GithubHelp home page GithubHelp logo

hoteltango314 / cs5293sp23-project2 Goto Github PK

View Code? Open in Web Editor NEW
0.0 1.0 0.0 1.78 MB

The 3rd of 4 NLP Projects - this project clusters a corpus of culinary recipe texts. The cuisine of each recipe is known and each cluster is labeled with the majority cuisine in that cluster. New recipes are then introduced and clustered and labeled with the cuisine of the closest cluster.

Python 100.00%
document-clustering nlp-spacy sklearn-vectorizer

cs5293sp23-project2's Introduction

PROJECT 2 README

HENRY THOMAS [[[]]] CS5293 SP 23

1. HOW TO INSTALL

The project can be installed by running the following code:

pipenv install project2


2. HOW TO RUN

To run from the root directory of the pipenvironment it is recommended that th efollowing command be used to run the redactor tool:

pipenv run python project2.py --N 5 --ingredient 'soy sauce' --ingredient rice --ingredient shrimp --ingredient egg

project2.py is the name of the source file that performs the clustering of the yummly.json data as well as takes the new data introduced from the command line and produces the cuisine label, similar dishes, and associated scores.
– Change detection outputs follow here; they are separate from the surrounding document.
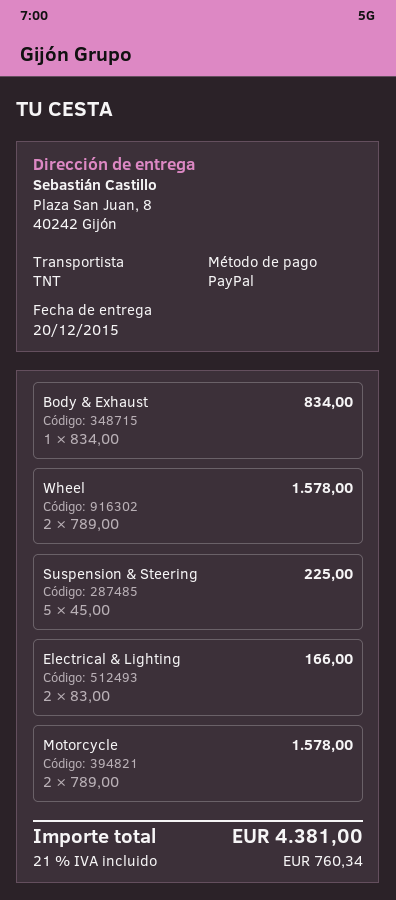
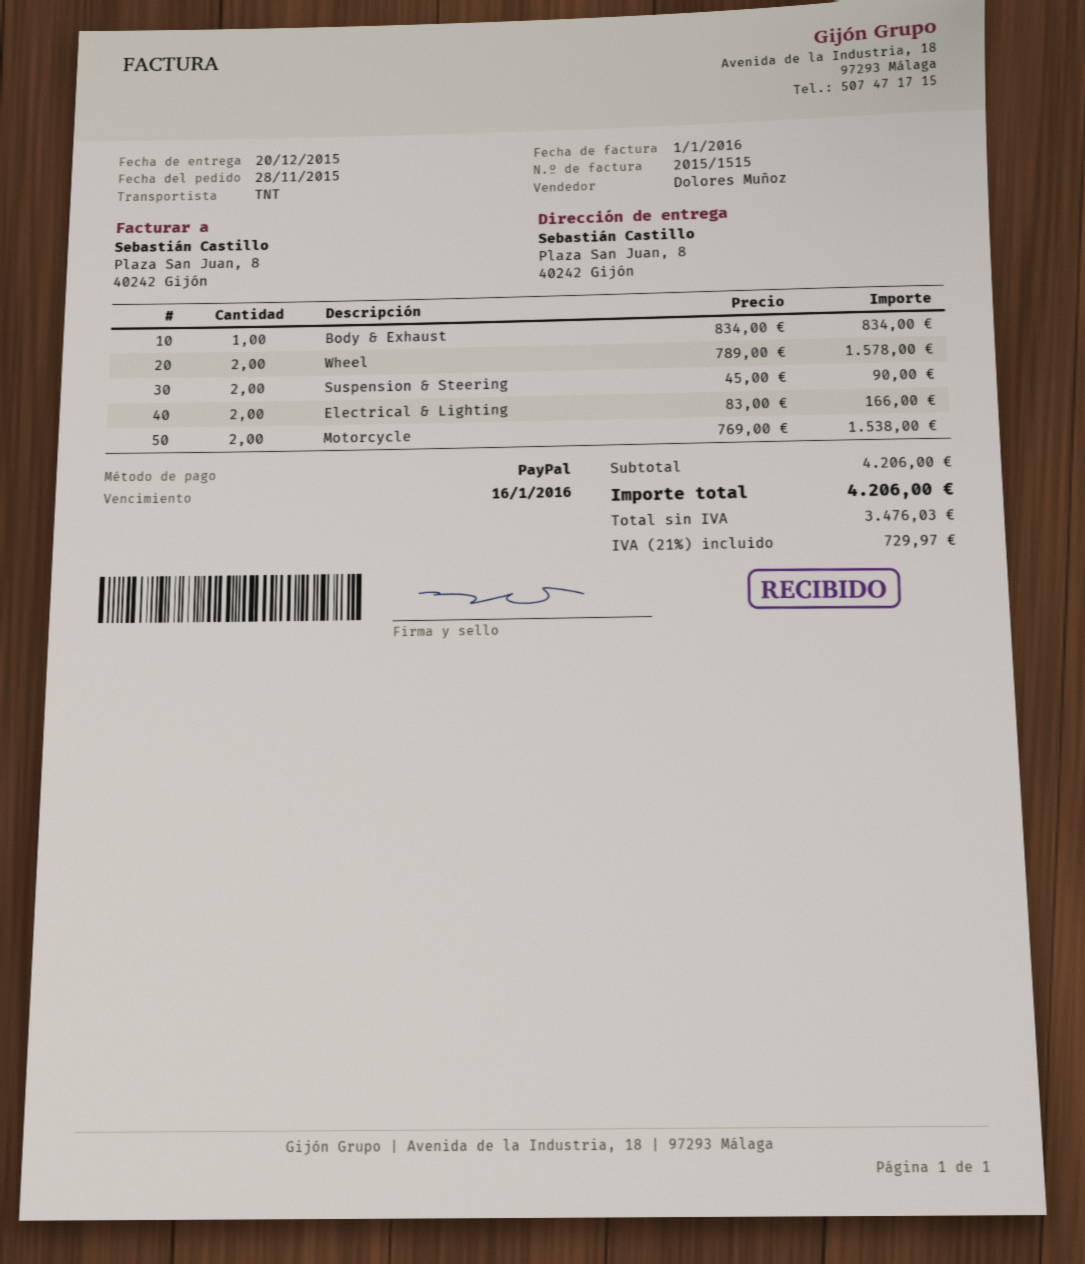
Suspension & Steering: 5 x 45.00 = 225.00 -> 2 x 45.00 = 90.00
Motorcycle: 2 x 789.00 = 1578.00 -> 2 x 769.00 = 1538.00
tax: 21% = 760.34 -> 21% = 729.97
total: 4381.00 -> 4206.00

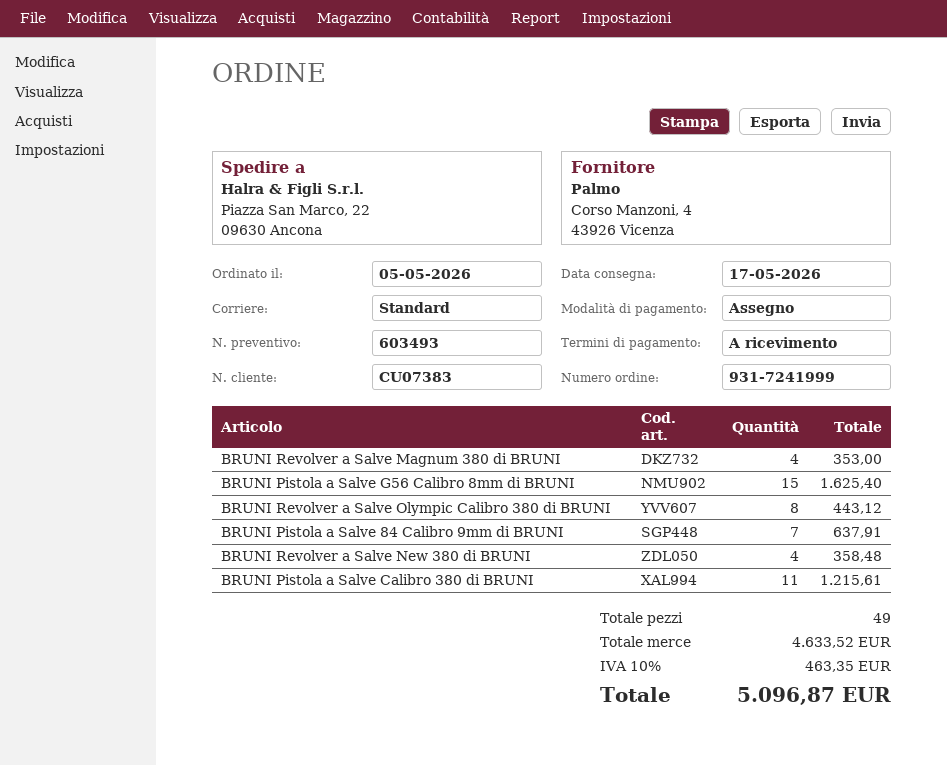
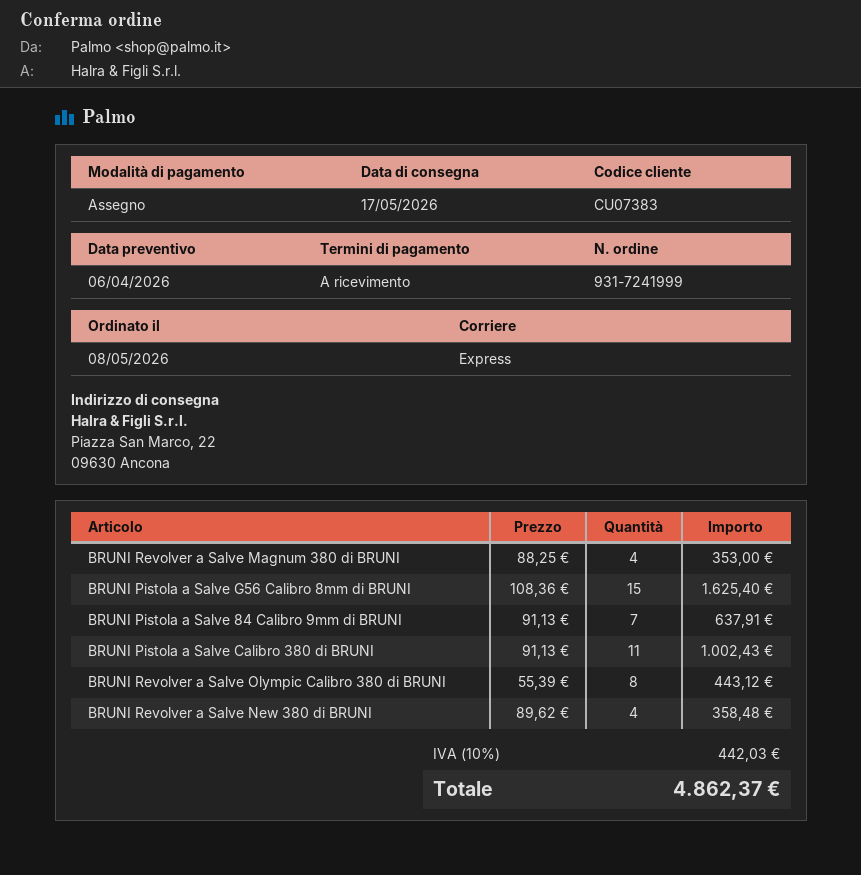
order date: 2026-05-05 -> 2026-05-08
shipping method: standard -> express
BRUNI Pistola a Salve Calibro 380 di BRUNI: 11 for 1215.61 -> 11 for 1002.43
tax: 10% = 463.35 -> 10% = 442.03
total: 5096.87 -> 4862.37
--N is the number of similar dishes that the user would like the program to recommend. It is assumed that the choice of N will never exceed the number of recipes in the cluster.

--ingredient is the tag that precedes each ingredient in a dish for which the user is attempting to find similar dishes. Any number of ingredients can be included so long as the number of ingredients does not exceed the largest positive integer supported by Python which according to a call to sys.maxsize on my machine is 9223372036854775807. If a single ingredient is represented by two words, eg. Soy Sauce, the user should enclose this ingredient in quotes i.e. --ingredient "soy sauce".

Visit this link for a video example of how to run: youtube.com

3. DESIGN CONSIDERATIONS

The system works by first importing a .json file containing yummly.com recipe data, specifically the type of cuisine and the list of ingredients, with an assigned ID included with each recipe. The ingredients lists, cuisine labels, and ID numbers are then extracted into 3 python lists, one for each feature.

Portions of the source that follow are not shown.